Our first set of experiments (see Table 2) reflects the varying amount of information that GCN can extract from features, graph and their combination, for the purpose of classification. For a classifier to perform well, it is necessary to find (possibly nonlinear) combinations of features that map differentially and distinctively onto the categories of the ground truth. The larger the difference (or distance on the projected space) between the samples of each category, the easier it is to “separate” them, and the better the classifier. In the MLP setting, for instance, the weights between layers ( $W^{\ell}$ ) are trained to maximize this separation. As seen by the different accuracies in the “No graph’ ’column (Table 2), the features of each example contain variable amount of information that is mappable on its ground truth. A similar reasoning applies to classification based on graph information alone, but in this case, it is the eigenvectors of $\widehat{A}$ that need to be combined to produce distinguishing features between the categories in the ground truth (e.g., if the graph substructures across scales [34] do not map onto the separation lines of the ground truth categories, then the classification performance based on the graph will deteriorate). The accuracy in the “No features” column indicates that some of the graphs contain more congruent information with the ground truth than others. Therefore, the “No graph” and “No features” limiting cases inform about the relative congruence of each type of information with respect to the ground truth. One can then conjecture that if the performance of the “No features” case is higher than the “No graph” case, GCN will yield better results than MLP.

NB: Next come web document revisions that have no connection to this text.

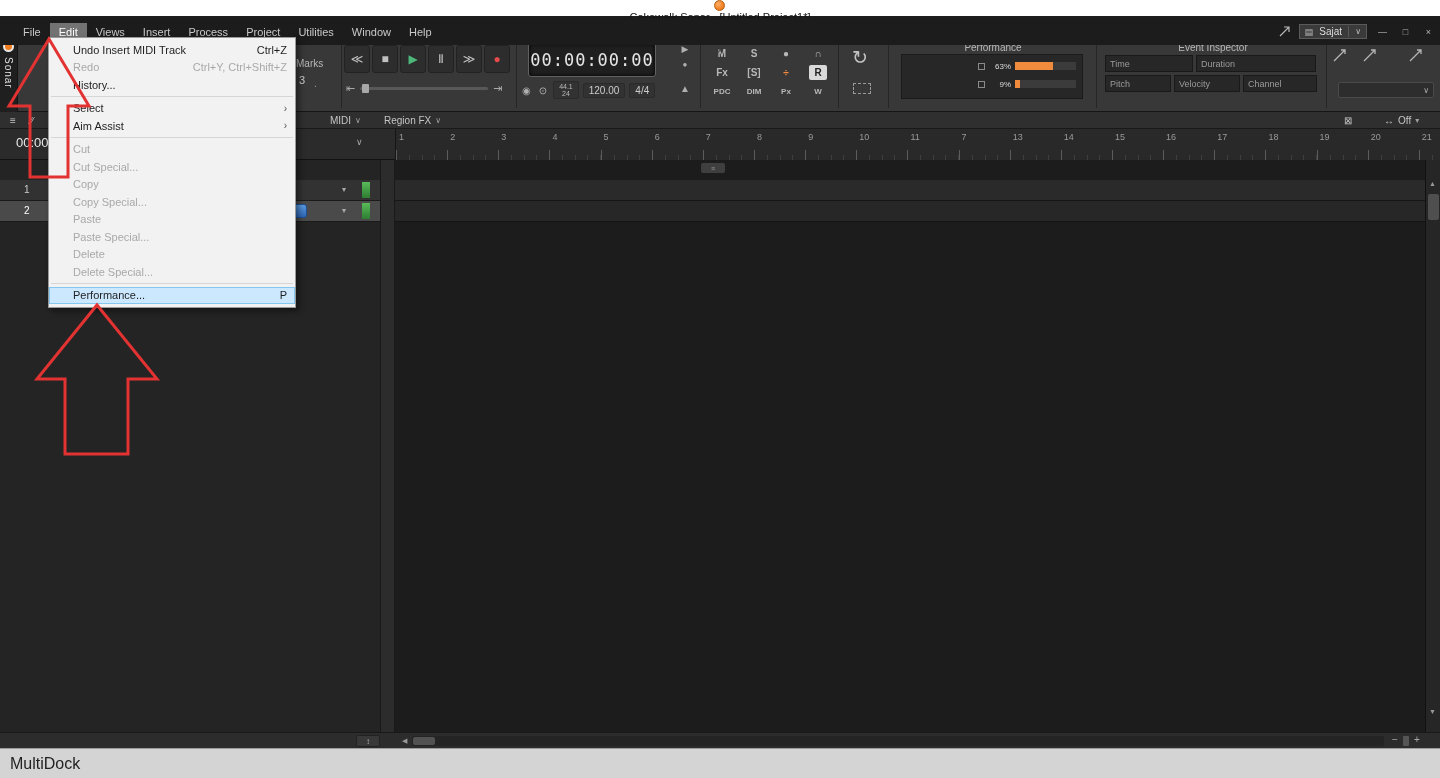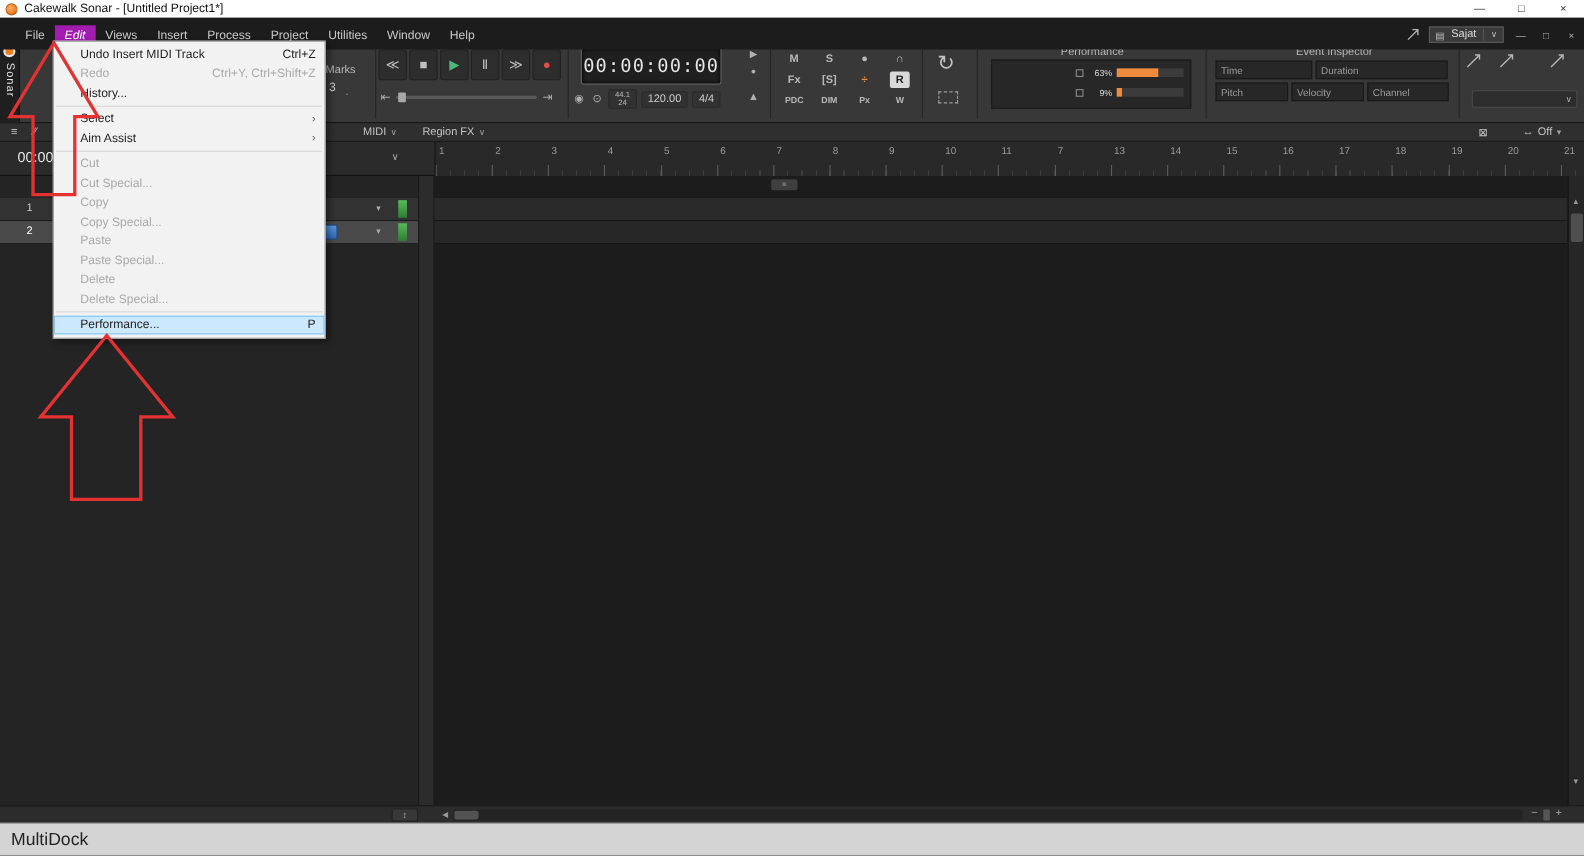"Cakewalk Sonar - [Untitled Project1*]" .titlebar { flex-direction: none -> column }
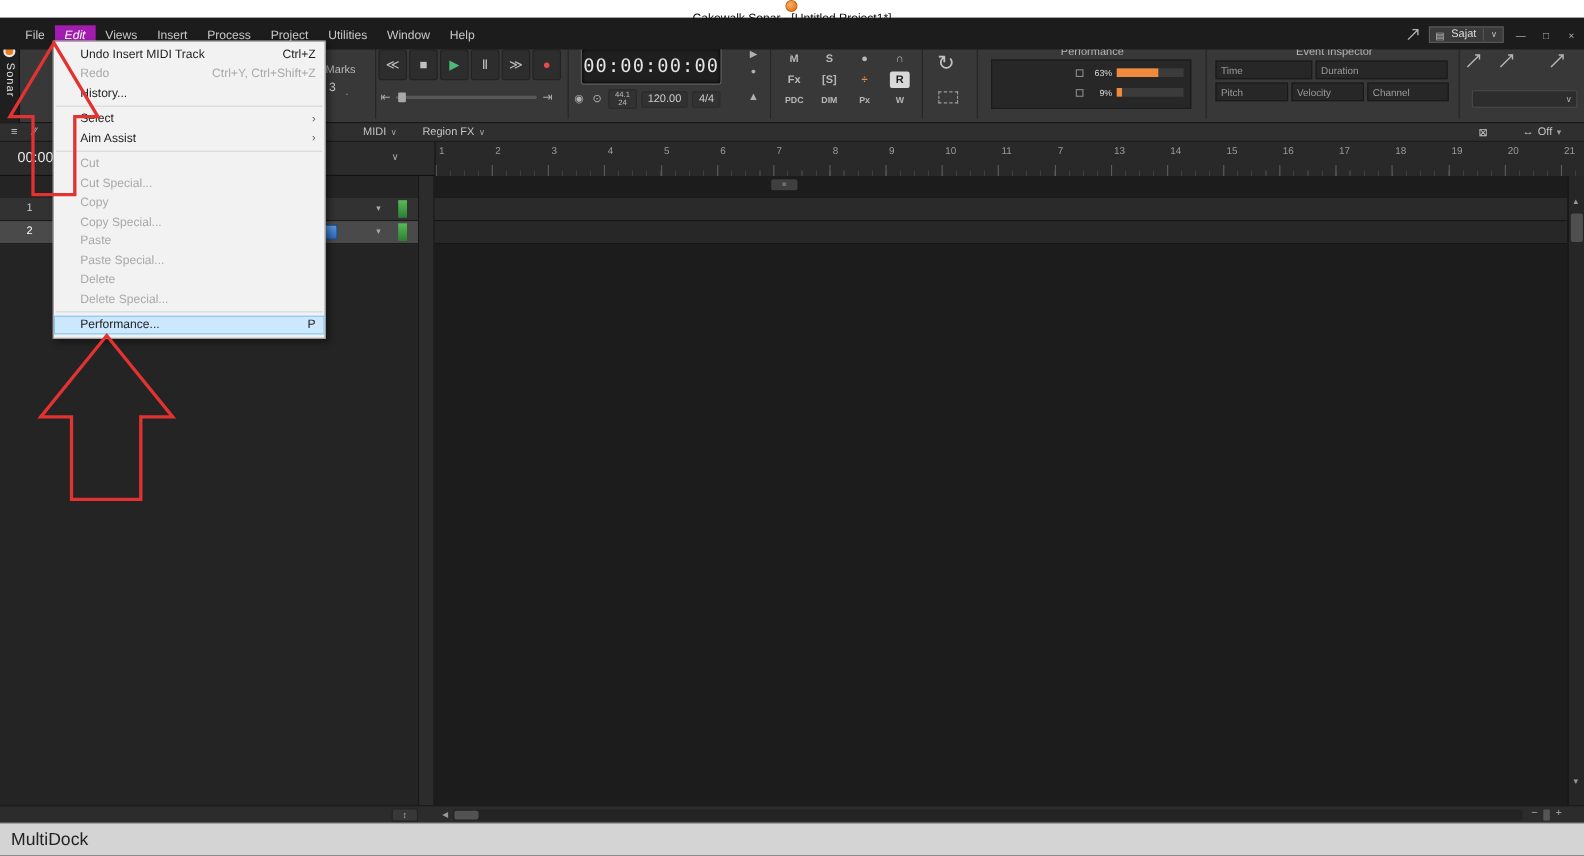"Edit" .mb-item.active { background: #a21caf -> #737373; font-style: italic -> none }
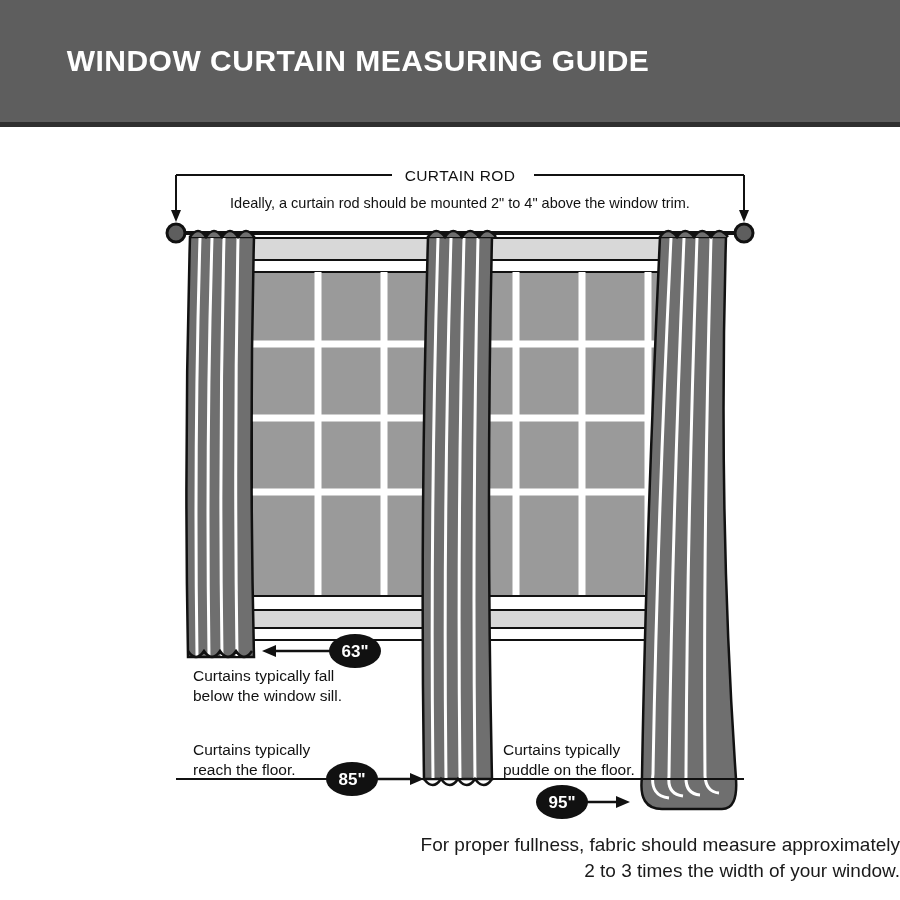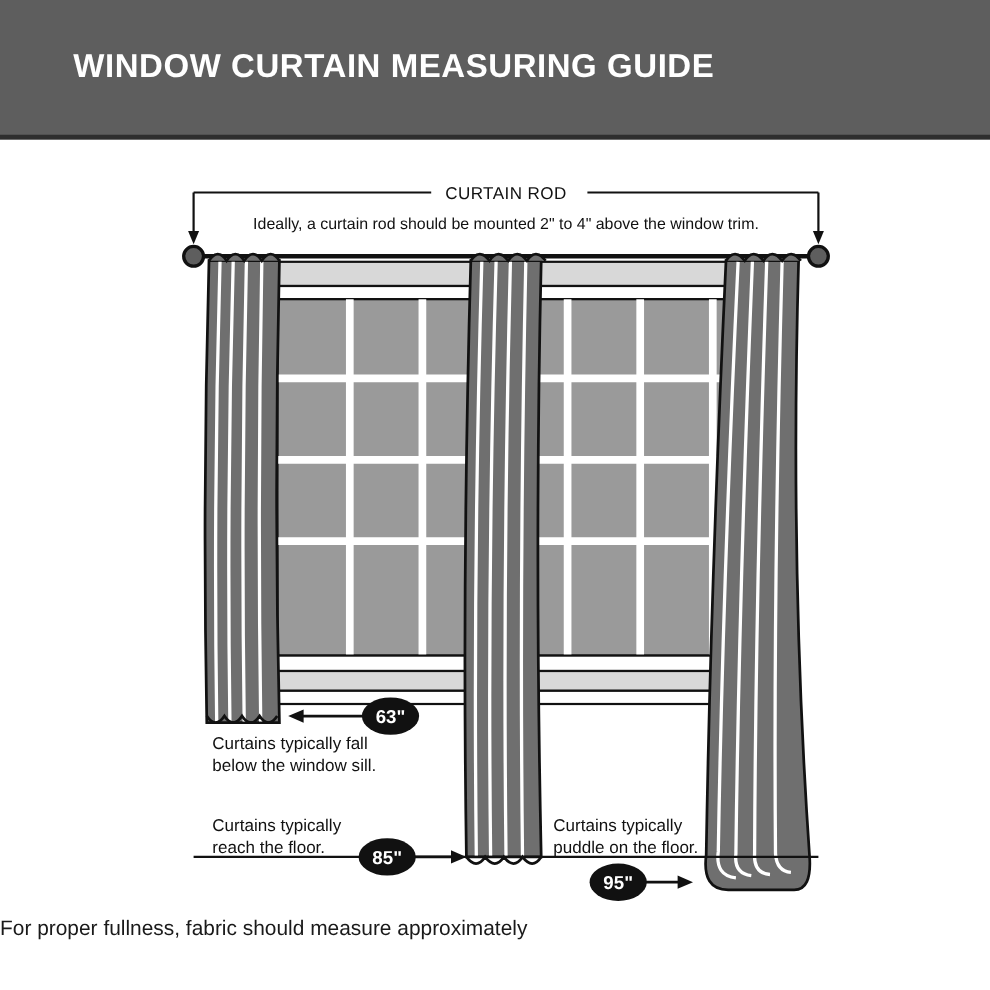"For proper fullness, fabric should" .footer-note { text-align: left -> right }
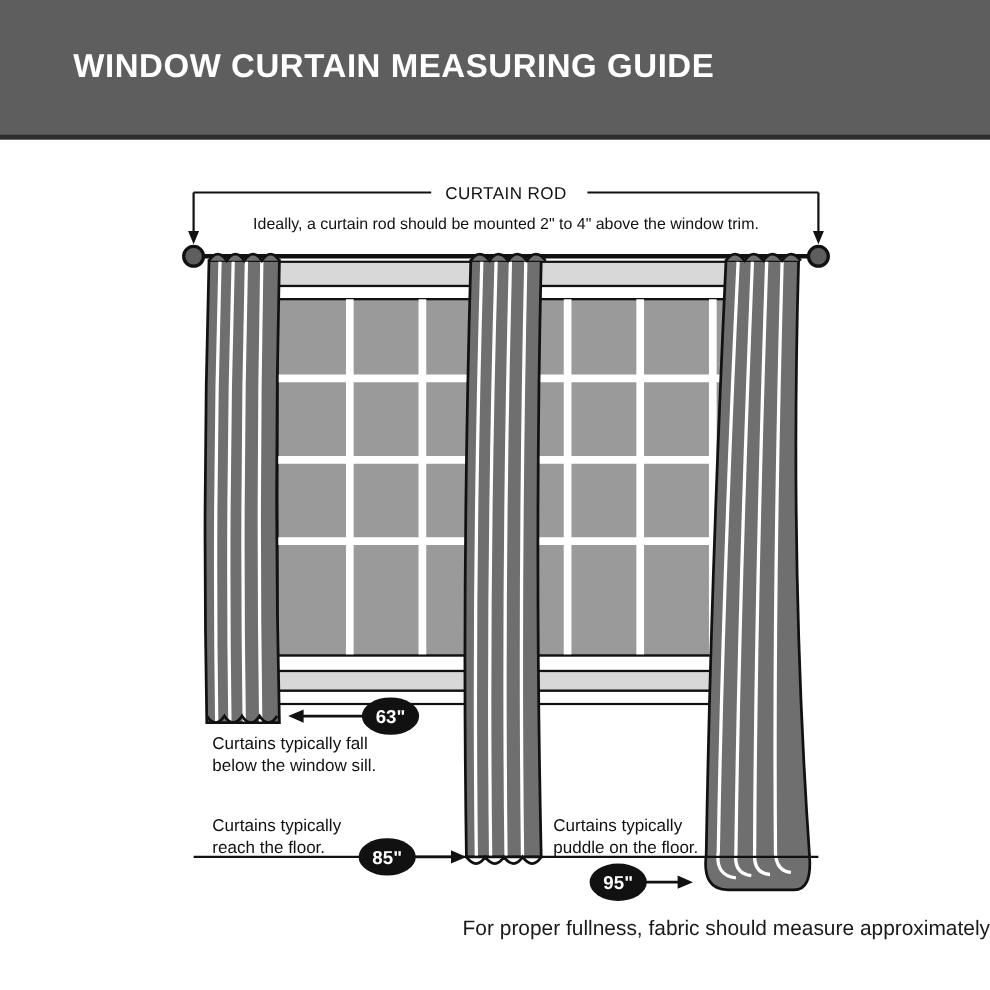"2 to 3 times the" div { html: none -> <div>2 to 3 times the width of your window.</div> }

In addition, our numerics show that although combining both sources of information generally leads to improved classification performance (“GCN original” column in Table 2), this is not always necessarily the case. Indeed, for the Wikipedia and Wikipedia II examples, the classification performance of the MLP (“No graph”), which is agnostic to relationships between samples, is better than when the additional layer of relational information about the samples (i.e., the graph) is incorporated via the GCN architecture. This suggests that, for improved GCN classification, the information contained in features and graph needs to be constructively aligned with the ground truth. This phenomenon can be intuitively understood as follows. In the absence of a graph (i.e., the MLP setting), the training of the layer weights is done independently over the samples, without assuming any relationship between them. In GCN, on the other hand, the role of the graph is to guide the training of the weights by averaging the features of a node with those of its graph neighbors. The underlying assumption is that the relationships represented by the graph should be consistent with the information of the features, i.e., the features of nodes that are graph neighbors are expected to be more similar than otherwise; hence the training process is biased towards convolving the diffusing information on the graph to extract improved feature descriptions for the classifier. However, if feature similarities and graph neighborhoods (or more generally, graph communities [34]) are not congruent, this graph-based averaging during the training is not beneficial.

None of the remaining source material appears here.